GOAL OF THE EXERCISE: Count how many lines of the listing contain "accept", then give that number and nothing more.

DATA:
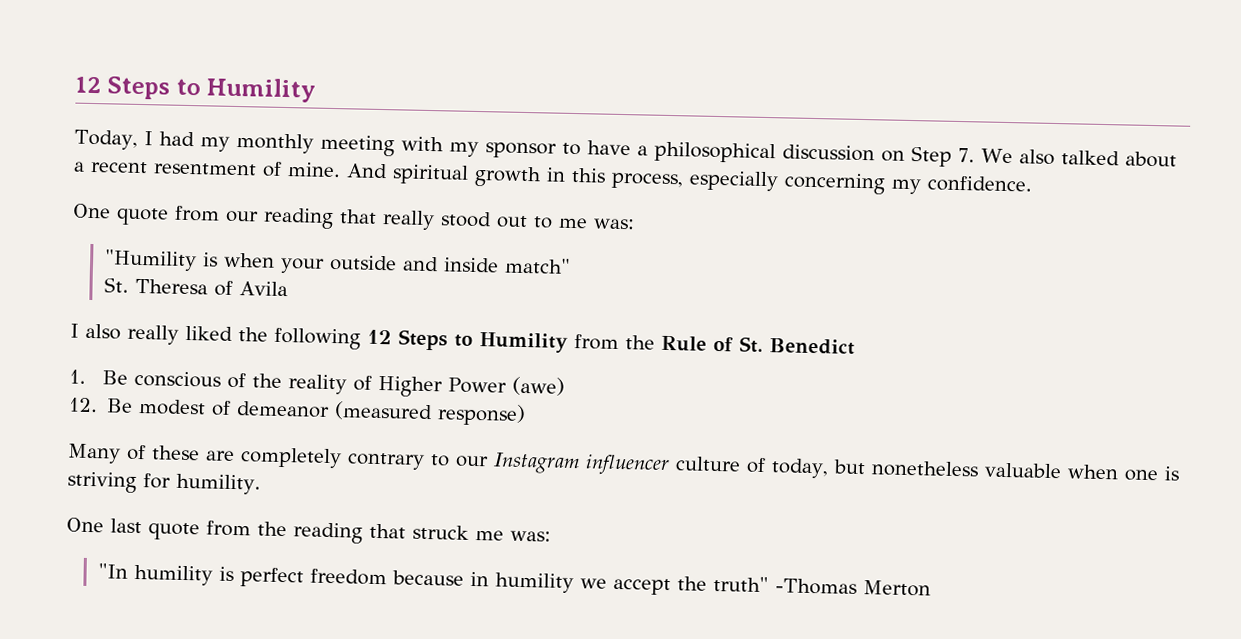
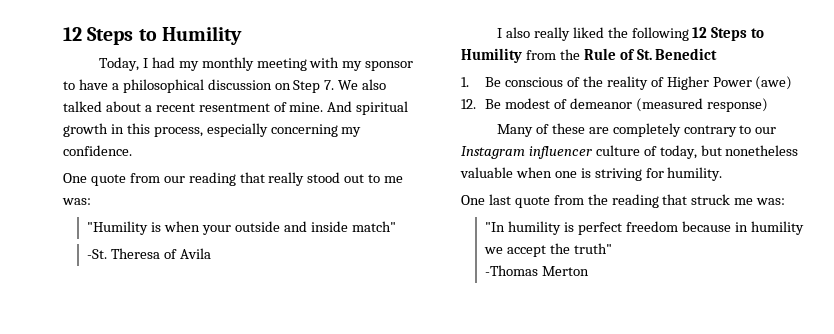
- St. Theresa of Avila
+ -St. Theresa of Avila
- "In humility is perfect freedom because in humility we accept the truth" -Thomas Merton
+ "In humility is perfect freedom because in humility we accept the truth"
+ -Thomas Merton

REPLY TO THE TASK: 2